By Yifat Shamir from Sailing Trio
Published April 15, 2022|Last updated June 2, 2022

With the spare time, we had in Israel before our move to Greece we worked like psychos. As I said before, the yacht was a bit over our budget, and we knew there would be more expenses that will come with actually putting the boat in the water.

Tomer worked like a donkey (apologies to all donkeys) building wooden pergolas, heavy lifting all day, while I worked as a Skipper. I also taught a course in the Marine School during our last week in the country. We packed five suitcases and one giant box, and basically, our new life mostly consisted of surfing equipment, snorkeling gear, lots and lots of tools, tahini, black coffee, and very few clothes (sorry, frustrates me every time!)

This time we left our dog, Kiddo (whom you’ll be hearing a lot about), behind. We would come back for her after about a month and a half. I’ll elaborate more on the topic of taking a dog abroad and adjusting them to life on a yacht in a later post.

The week before our departure we were still handling last-minute arrangements, buying medicine, routine medical checks, and lots and lots of goodbyes. It was happy, and emotional, but also a little sad.

And there we were at the airport, packed up and ready to set out on a new and exciting adventure.

The way there went almost too smoothly - all of our concerns about what might happen, like the car rental company causing problems because we have too much equipment, or all the bags and boxes simply not fitting in the car, but everything went perfectly fine. What we did was I waited at the airport with all the stuff, and Tomer went to pick up the car (they upgraded us to a jeep and we felt like we had won the lottery) and came back to get me.

We got to the boat and it was super exciting!

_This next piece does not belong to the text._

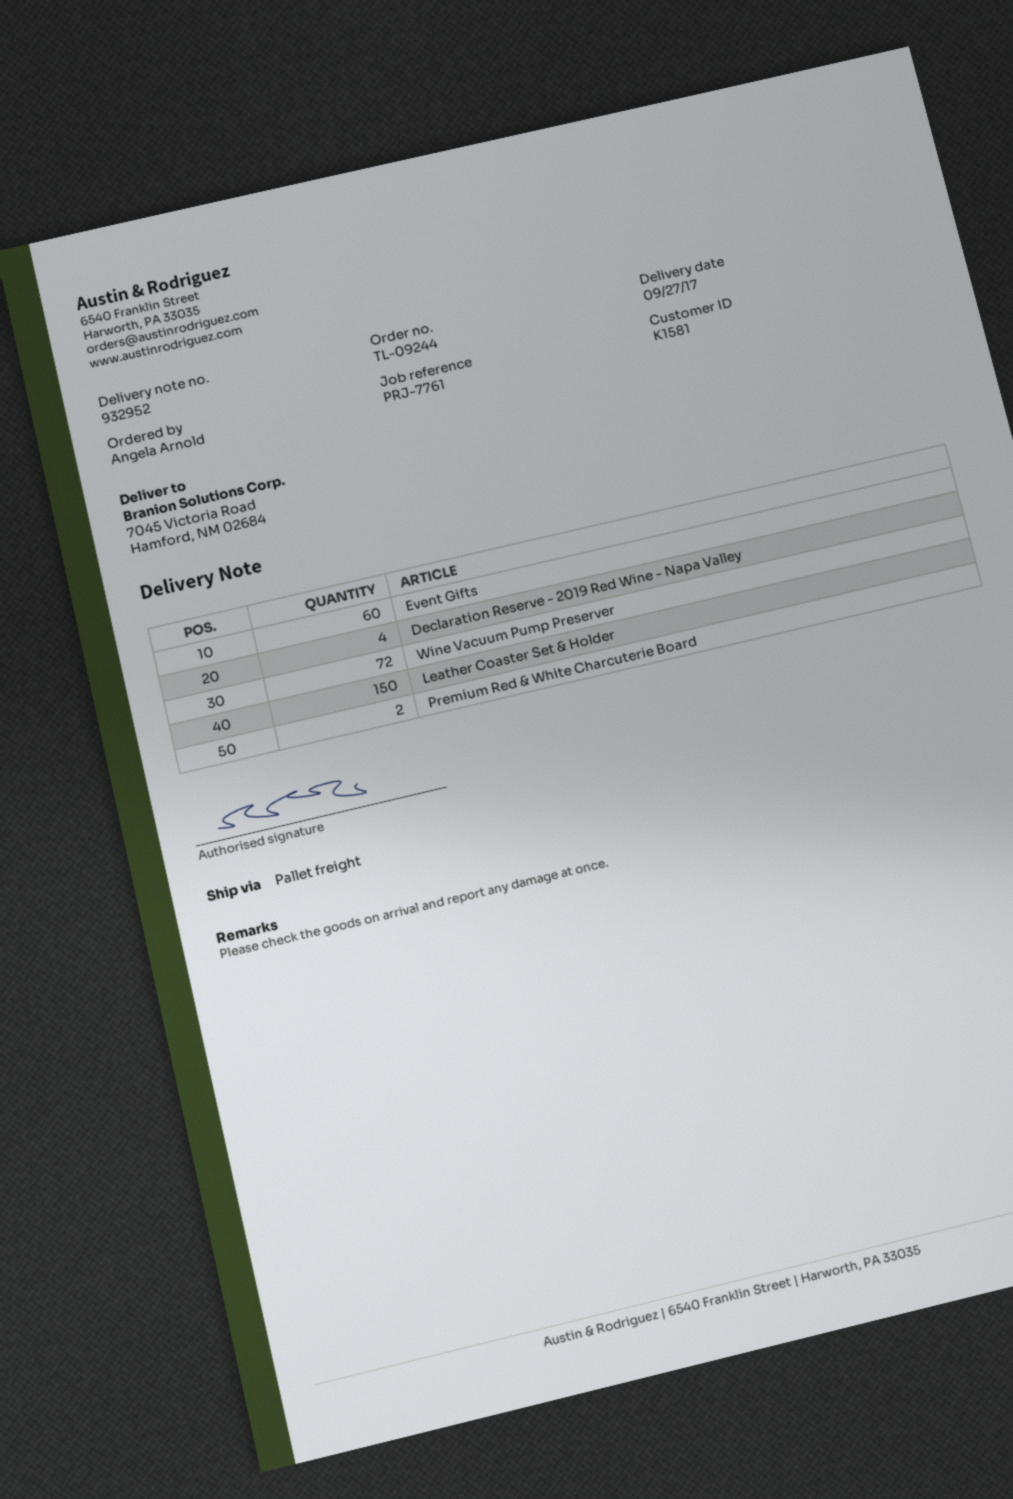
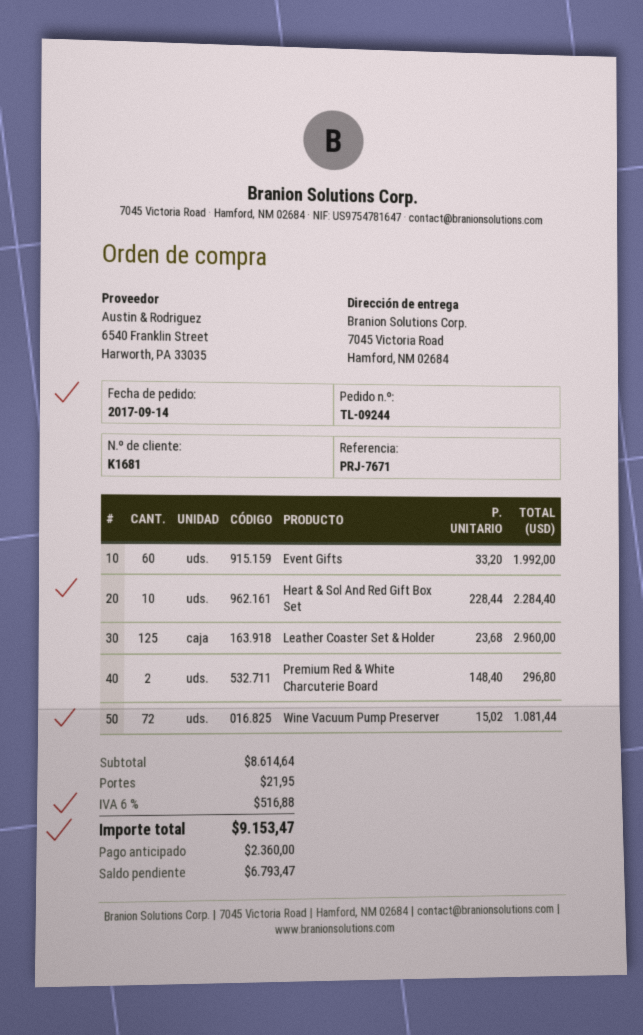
customer number: K1581 -> K1681
reference: PRJ-7761 -> PRJ-7671
Declaration Reserve - 2019 Red Wine - Napa Valley: 4 -> none
Leather Coaster Set & Holder: 150 -> 125
Heart & Sol And Red Gift Box Set: none -> 10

We had a lot of work to do. Just to get a grip on the timetable, we got to Greece in June and didn’t want to miss the summer, so we tried to get our yacht into the water as quickly as possible, which meant first having to finish all the crucial functions we need for sailing (such as tending to the fuel tank and the engine, antifouling paint and more), and the less urgent matters to continue once we were already in the water.

So it started. We worked vibrantly. Our daily schedule would look something like this: waking up every day at 7:30 AM (except for the first day where Tomer got up at 5:00 AM because he couldn’t wait to start working), and every once in a while going to the shop to pick up missing parts, and working until the late hours of the night. At some point, we would stop working and start watching videos teaching us how to do the work that needed to be done the next day.

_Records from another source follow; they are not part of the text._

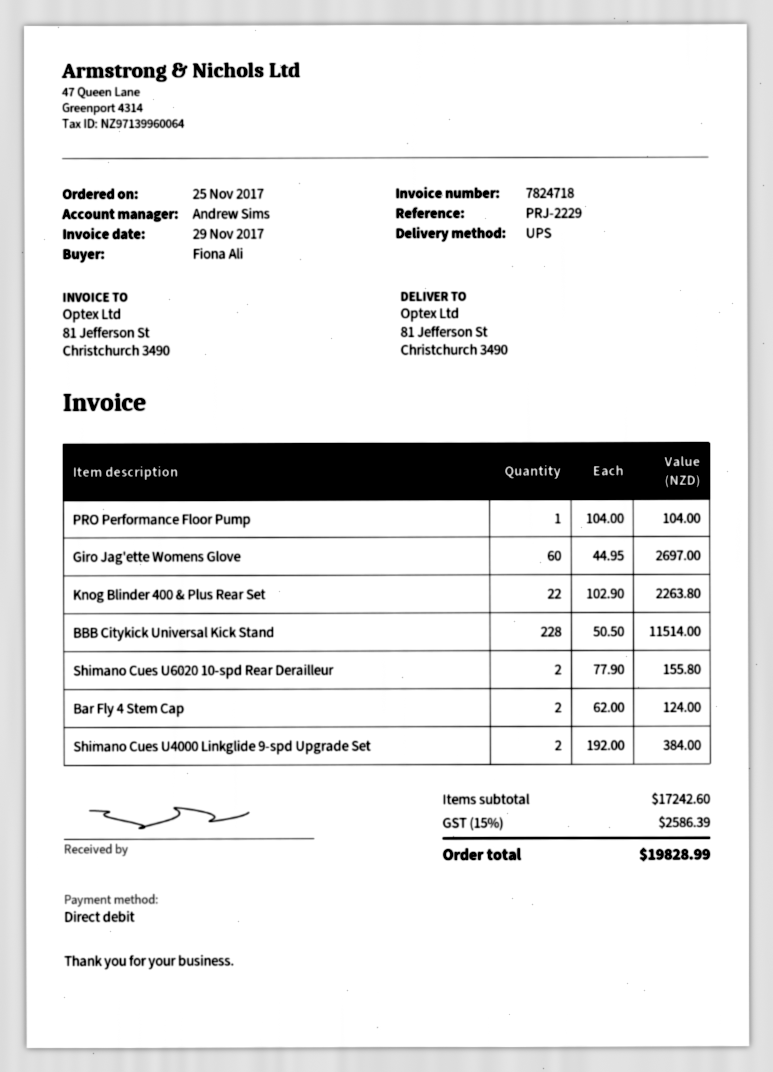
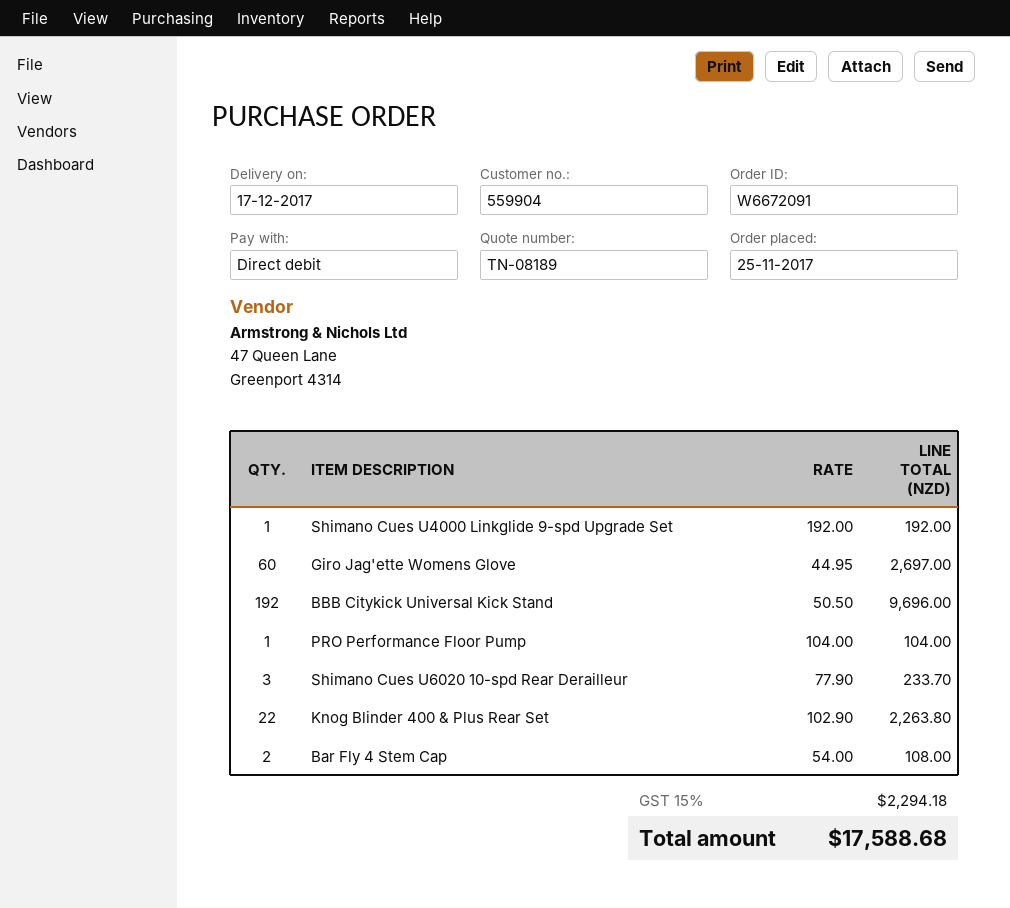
BBB Citykick Universal Kick Stand: 228 x 50.50 = 11514.00 -> 192 x 50.50 = 9696.00
Shimano Cues U6020 10-spd Rear Derailleur: 2 x 77.90 = 155.80 -> 3 x 77.90 = 233.70
Bar Fly 4 Stem Cap: 2 x 62.00 = 124.00 -> 2 x 54.00 = 108.00
Shimano Cues U4000 Linkglide 9-spd Upgrade Set: 2 x 192.00 = 384.00 -> 1 x 192.00 = 192.00
tax: 15% = 2586.39 -> 15% = 2294.18
total: 19828.99 -> 17588.68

An important part of our day was garbage collecting - we had learned that the junkyard of the Cleopatra shipyard was a gold mine! Yachtsmen who don’t have time, patience, or the ability (or maybe just have a lot of money) tend to throw away things in almost perfect condition, which to us were treasures. Amongst the findings: a perfectly good dingy, a paddleboard, a foldable bike, and more.

Some of the work we did in the two weeks we worked on land was:

  • Antifouling paint (barnacles): The process started off with scraping the entire body of the boat. Afterward, washing everything with soap, and then painted with a layer of Primer (two layers on the spots where there was no base paint). When it dried up we started painting with the Antifouling paint. We put two layers total on the body of the boat, and another third layer on the rudder and the waterline, since those are the spots that tend to get the most barnacles.

  • Engine treatment: We weren’t sure how long the boat was on land and out of use but we assumed it was around two years. Many of our friends warned us of something called “diesel bug” - germs that form around the fuel tank when it isn’t used for a long time. In order to be on the safe side, we decided to do a massive cleansing of the whole system. Once we realized it was almost impossible to clean the tank as long as it was inside the boat, we decided to take it out entirely, properly clean it, and put it back. Only when we took it apart did we realize it was in fact full of diesel bugs. More treatments we did were changing the fuel filter (primary and secondary), oil filter, and impeller.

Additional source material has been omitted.